| Por Dra. Rosaida Fañas de Ramírez | El pasado 13 de ju­nio la Fundación Va­nessa llevó un operativo mé­dico en el cual parti­cipamos 19 profesiona­les. Partimos a la comunidad de Borne, a una hora y media de la ciudad de Cabo Haitiano.

Realmente la expe­riencia fue enriquecedora para todos, pues la ma­yoría no conocía el idioma y gracias a la ayuda de unos jóvenes haitianos, recientemen­te graduados de médicos, otros médicos ge­nerales que trabajaban en el hospital, y sabían español, algunos estu­diantes de medicina norteame­ri­canos, de la misión, nos sirvieron de intérpretes.

Atendimos alrede­dor de 1,200 pacientes, entre niños, adultos y mujeres.
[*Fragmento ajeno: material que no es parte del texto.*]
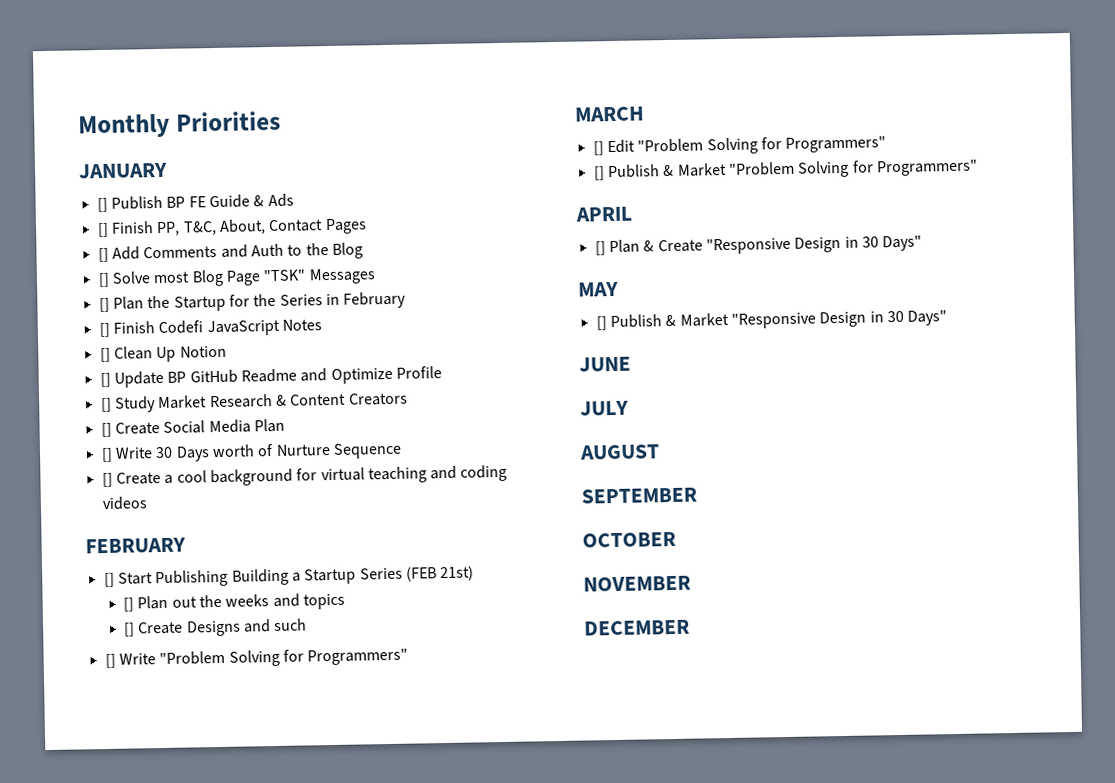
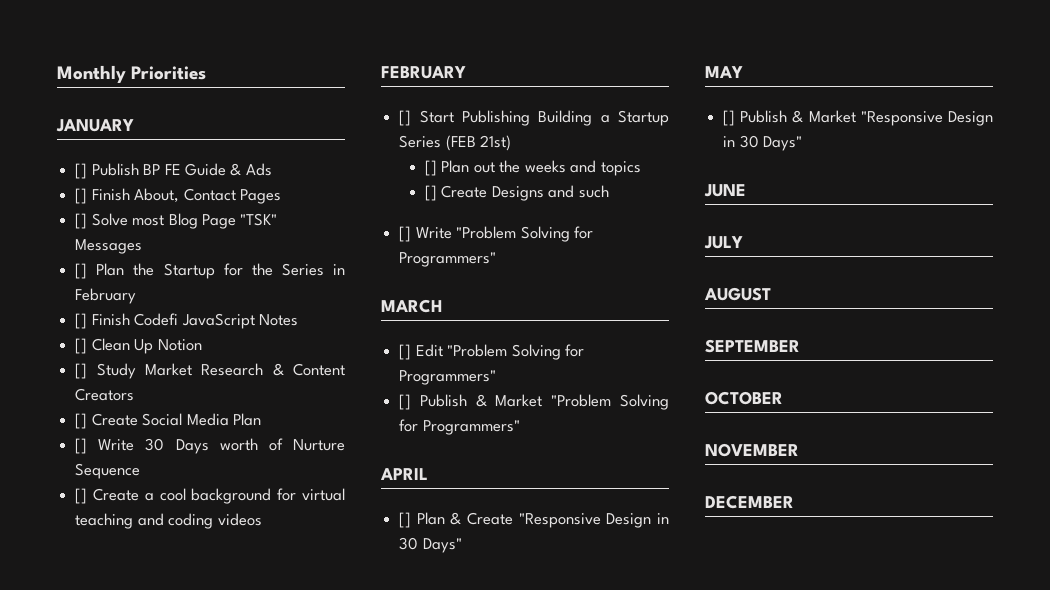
[156,220,217,237] PP, T&C, -> (130, 194) none
[97,242,363,263] // [] Add Comments and Auth to the Blog -> (281, 196) none
[99,366,442,388] // [] Update BP GitHub Readme and Optimize Profile -> (202, 345) none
Realizamos 150 Papanicolau a mu­jeres que nunca se ha­bían realizado este sencillo examen, pero tan valioso como la detección a tiempo del cáncer cérvico-uterino.
Mientras estábamos realizando las consultas, se presentó una mujer, de parto, la cual fue atendida por dos ginecólogos y dos pe­diatras, por primera vez en esa comunidad.

Realmente vimos una comunidad pobre que necesitaba grandemente los servicios mé­dicos, ya que no tienen especialistas en el área.
Trabajamos dos gi­ne­cólogos, cuatro pe­dia­tras, cinco médicos ge­­nerales, dos farmacéu­­ticos, una enferme­ra, una sonografista, una educadora para la salud y tres odontólogos.

La verdad que el grupo, desde el principio, hizo una empatía increíble con la gente de allí, y aunque se presentaron algunas dificulta­des que impidieron iniciar nuestra labor desde el primer día, nunca se desanimó, al contrario, mantuvie­ron un buen humor, espíritu de cola­boración y de solidaridad, siempre con la fe en Dios de que íbamos a poder lograr los objeti­vos de dar nuestros servicios a los más necesitados .
Muy lejos de lo que se conoce de Haití, nues­tra percepción en realidad fue diferente. El área que conocimos está bien forestada, pa­samos por algunos ríos, era un lugar hermoso, por un lado montañoso pero por el otro lado una excelente playa, calmada, con un agua tibia y de arena suave y blanca.

Al finalizar el día tuvimos la oportunidad de darnos un chapuzón en estas preciosas aguas y relajarnos un poco des­pués de un arduo día de trabajo. Allí compartimos con los niños que se bañaban en la playa.
La comunidad, el per­sonal y la dirección del hospital nos hicie­ron saber lo agradecidos que estaban de la labor realizada y nos solicita­ron regresar por lo menos una vez cada año.

Nosotros nos sentimos muy satisfechos por el deber cumplido y esperamos con la ayuda del Señor seguir contribuyendo con esa co­munidad por lo menos una vez al año, organizando y llevando la salud, ahora con más seguridad porque ya sa­bemos qué podemos ofrecerles en base a sus necesidades. Y como decía la madre Teresa de Calcuta: “A veces sentimos que lo que hacemos es tan solo una gota de agua en el mar, pero el mar sería menos si le faltara una gota”.